Egloff zog mit seinem Rücktritt die Konsequenzen aus dem Wahldesaster. Der führungsschwache Sozialdemokrat hatte den undankbaren Job vor zweieinhalb Jahren nach der schweren Krise der Partei um gestohlene Stimmzettel bei einer Mitgliederbefragung zur Spitzenkandidatur für die Bürgerschaftswahl 2008 übernommen. Doch Egloff taugte nicht – wie erhofft – als Integrationsfigur. Wie wenig er seinen Laden im Griff hatte, zeigt der Fall Annen/Ilkhanipour im Wahlkreis Eimsbüttel – traditionell eine SPD-Hochburg. Der frühere Juso-Vorsitzende Danial Ilkhanipour hatte sich die Kandidatur gegen den profilierten SPD-Linken Niels Annen nur mithilfe fieser Tricks gesichert. Obwohl sich Eimsbütteler Genossen über den »Putsch« – Ilkhanipour hatte die Kampfkandidatur gegen Annen in letzter Sekunde erklärt, nachdem er sich mit fragwürdigen Methoden eine Delegierten-Mehrheit verschafft hatte – so sehr erregten, dass die meisten dem stets geschniegelt auftretenden SPD-Rechten die Unterstützung im Wahlkampf versagten, sprach Egloff kein Machtwort.
So schrieb Ilkhanipour gleich zweimal Geschichte – als Bösewicht und erster Sozialdemokrat seit 1957, der den Wahlkreis verlor.
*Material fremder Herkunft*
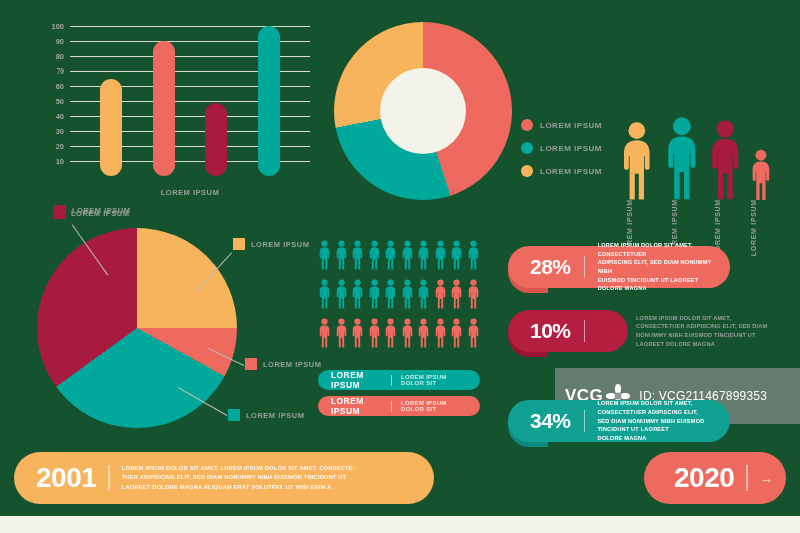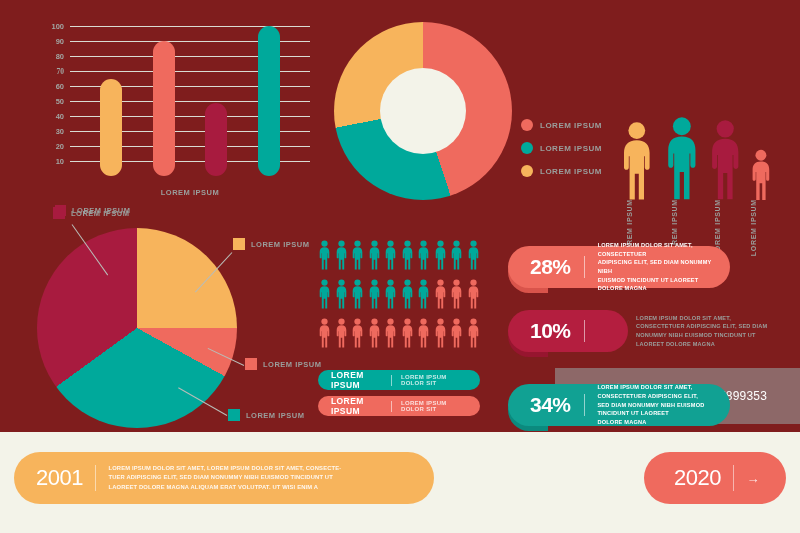--- a/index.html
+++ b/index.html
@@ -2,21 +2,21 @@
 <html><head>
 <meta charset="utf-8">
 <style>
   * { box-sizing: border-box; margin: 0; padding: 0; }
   html, body {
     width: 800px; height: 533px;
     background: #f3f3e9;
     font-family: "Liberation Sans", sans-serif;
     overflow: hidden;
   }
-  #canvas { position: relative; width: 800px; height: 432px; background: #7f1d1d; }
+  #canvas { position: relative; width: 800px; height: 516px; background: #14532d; }
 
   .lbl { color: #9a9e9c; letter-spacing: .5px; font-weight: 700; }
 
   
   #barchart { position: absolute; left: 28px; top: 26px; width: 282px; height: 175px; }
   .bc-grid { position: absolute; left: 42px; top: 0; right: 0; bottom: 25px; }
   .bc-line { position: absolute; left: 0; right: 0; height: 1px; background: #d9dbd2; }
   .bc-tick {
     position: absolute; right: 100%; margin-right: 6px;
     transform: translateY(-50%); font-size: 7.5px; color: #a2a6a3;
@@ -88,21 +88,21 @@
     position: absolute; left: 0; top: 5px; width: 40px; height: 42px;
     border-radius: 21px 0 0 21px; z-index: 0;
   }
 
   
   #timeline { position: absolute; left: 14px; top: 452px; width: 772px; height: 52px; }
   .tl-seg {
     position: absolute; top: 0; height: 52px;
     display: flex; align-items: center;
   }
-  .tl-year { font-size: 22px; font-weight: 400; color: #fff; letter-spacing: -.5px; }
+  .tl-year { font-size: 28px; font-weight: 700; color: #fff; letter-spacing: -.5px; }
   .tl-div { width: 1.5px; height: 26px; background: rgba(255,255,255,.5); margin: 0 12px; }
   .tl-desc { font-size: 5.8px; line-height: 1.6; font-weight: 700; color: rgba(255,255,255,.9); letter-spacing: .15px; }
   .tl-arrow { font-size: 13px; color: rgba(255,255,255,.85); }
 
   
   #watermark {
     position: absolute; left: 555px; top: 368px; width: 245px; height: 56px;
     background: rgba(150,150,150,.62); display: flex; align-items: center; gap: 8px;
     padding-left: 10px; pointer-events: none;
   }
@@ -383,21 +383,21 @@
           <span class="pct">10%</span>
           <span class="div"></span>
         </div>
         <div class="desc" style="color:#9a9e9c;margin-left:8px;width:150px">
           <div>LOREM IPSUM DOLOR SIT AMET,</div>
           <div>CONSECTETUER ADIPISCING ELIT, SED DIAM</div>
           <div>NONUMMY NIBH EUISMOD TINCIDUNT UT</div>
           <div>LAOREET DOLORE MAGNA</div>
         </div>
       </div>
-      <div class="stat" style="left: 508px; top: 384px;">
+      <div class="stat" style="left: 508px; top: 400px;">
         <div class="shadow" style="background:#0b8a7e"></div>
         <div class="pill" style="background:#11a193;width:222px;z-index:1">
           <span class="pct">34%</span>
           <span class="div"></span>
           <div class="desc" style="color:#ffffff">
             <div>LOREM IPSUM DOLOR SIT AMET, CONSECTETUER ADIPISCING ELIT,</div>
             <div>SED DIAM NONUMMY NIBH EUISMOD TINCIDUNT UT LAOREET</div>
             <div>DOLORE MAGNA</div>
           </div>
         </div>

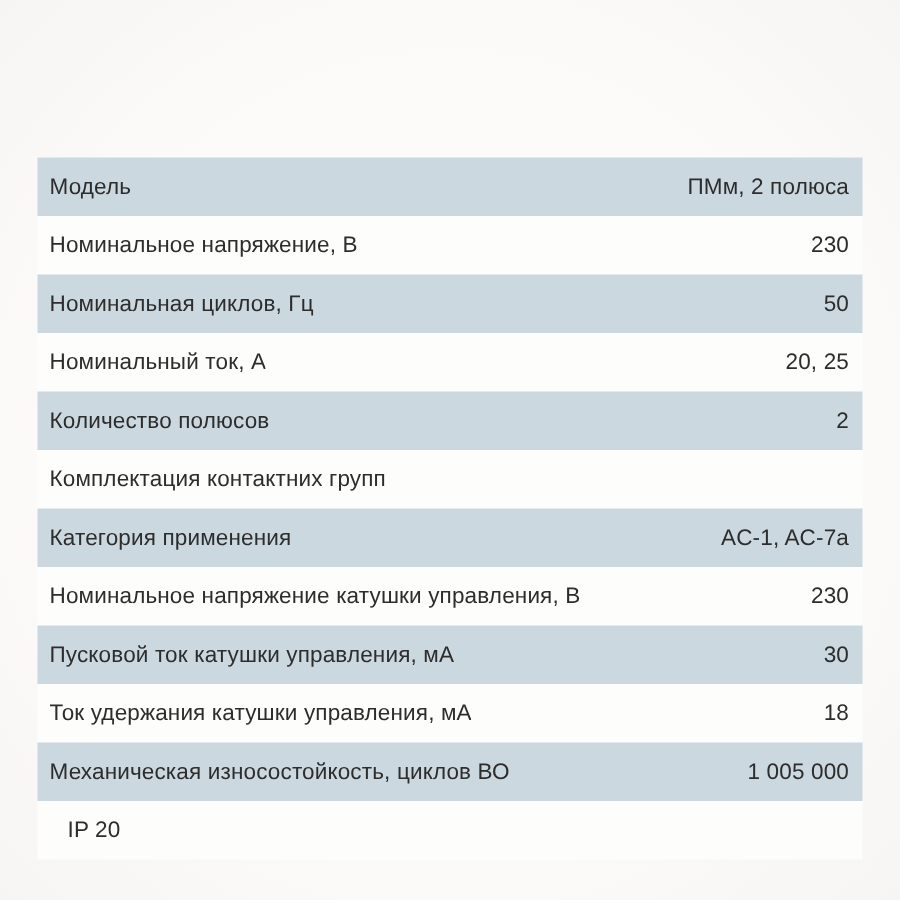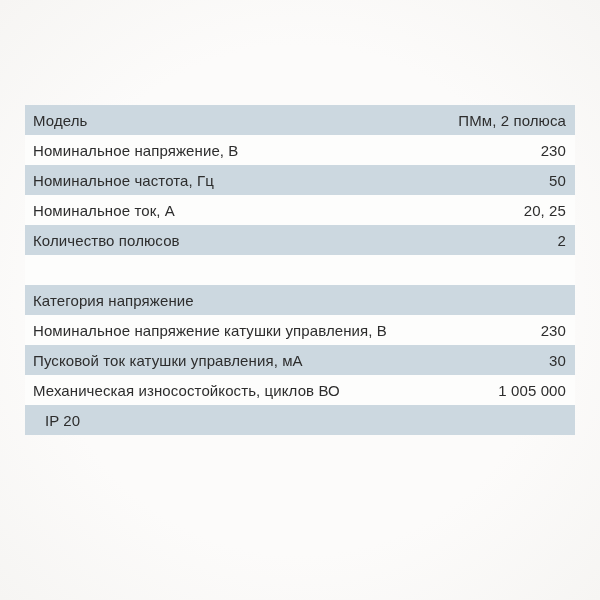--- a/index.html
+++ b/index.html
@@ -21,21 +21,21 @@
     background: radial-gradient(ellipse at center, #fcfbfa 60%, #f6f5f3 100%);
   }
   .spec-table {
     position: absolute;
     left: 25px;
     top: 105px;
     width: 550px;
   }
   .spec-row {
     box-sizing: border-box;
-    height: 30px;
+    height: 39px;
     display: flex;
     align-items: center;
     justify-content: space-between;
     padding: 0 9px 0 8px;
     font-size: 15px;
     color: #2d2d2d;
     letter-spacing: 0.1px;
   }
   .spec-row:nth-child(odd) {
     background: #ccd8e0;
@@ -64,51 +64,57 @@
       <span class="spec-label">Модель</span>
       <span class="spec-value">ПМм, 2 полюса</span>
     </div>
 
     <div class="spec-row">
       <span class="spec-label">Номинальное напряжение, В</span>
       <span class="spec-value">230</span>
     </div>
 
     <div class="spec-row">
-      <span class="spec-label">Номинальное частота, Гц</span>
+      <span class="spec-label">Номинальная циклов, Гц</span>
       <span class="spec-value">50</span>
     </div>
 
     <div class="spec-row">
-      <span class="spec-label">Номинальное ток, А</span>
+      <span class="spec-label">Номинальный ток, А</span>
       <span class="spec-value">20, 25</span>
     </div>
 
     <div class="spec-row">
       <span class="spec-label">Количество полюсов</span>
       <span class="spec-value">2</span>
     </div>
 
     <div class="spec-row">
+      <span class="spec-label">Комплектация контактних групп</span>
     </div>
 
     <div class="spec-row">
-      <span class="spec-label">Категория напряжение</span>
+      <span class="spec-label">Категория применения</span>
+      <span class="spec-value">AC-1, AC-7a</span>
     </div>
 
     <div class="spec-row">
       <span class="spec-label">Номинальное напряжение катушки управления, В</span>
       <span class="spec-value">230</span>
     </div>
 
     <div class="spec-row">
       <span class="spec-label">Пусковой ток катушки управления, мА</span>
       <span class="spec-value">30</span>
     </div>
 
+    <div class="spec-row">
+      <span class="spec-label">Ток удержания катушки управления, мА</span>
+      <span class="spec-value">18</span>
+    </div>
 
     <div class="spec-row">
       <span class="spec-label">Механическая износостойкость, циклов ВО</span>
       <span class="spec-value">1 005 000</span>
     </div>
 
 
     <div class="spec-row">
       <span class="spec-value">IP 20</span>
     </div>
Eimsbüttel wurde zum Sinnbild für die Zerrissenheit der Hamburger SPD, die zur Bundestagswahl auf 27,4 Prozent (2005: 38,7 Prozent) abstürzte und neben Eimsbüttel die Wahlkreise Nord und Wandsbek an die CDU abgeben musste.
Jetzt sprechen in der SPD alle von personeller Erneuerung – und der Landesvorstand zaubert einstimmig einen alten Bekannten aus dem Hut: den Arbeitsminister und ehemaligen Kurzzeit-Innensenator Olaf Scholz, der sich in Altona immerhin mit 46 281 zu 38 845 Stimmen durchsetzen konnte. Am 6. November soll Scholz auf einem Parteitag gewählt werden. Ob er eine gute Wahl ist, darf zumindest bezweifelt werden. Einerseits ist er ein Polit-Profi, der Hamburg wie seine Westentasche kennt, über reichlich Erfahrung und gute Kontakte verfügt und bereits von 2000 und 2004 Landesvorsitzender war. Andererseits ist sein halbes Jahr als Innensenator 2001 noch in schlechter Erinnerung: Einst als linker SPDler mit Brandreden gegen den »staatsmonopolistischen Kapitalismus« gestartet, mutierte Scholz in Amt und Würden zum Law-and-order-Mann, der nun mutmaßlichen Drogendealern Brechmittel verordnete.
So wollte er sich gegen den aufstrebenden Rechtspopulisten Ronald Schill profilieren, dem im Wahlkampf die Herzen von knapp 20 Prozent der Hanseaten zuflogen. Die Folge: Die Hamburger wählten das Original. Die SPD verlor nach 40 Jahren die Macht an Alster und Elbe, Scholz wurde überraschend SPD-Generalsekretär. Er musste in dieser Funktion der sozialdemokratischen Wählerklientel Hartz IV schmackhaft machen und eine Serie verlorener Landtagswahlen erklären. In dieser Zeit heimste sich der 51-Jährige wegen seiner monotonen Monologe den Spitznamen »Scholzomat« ein.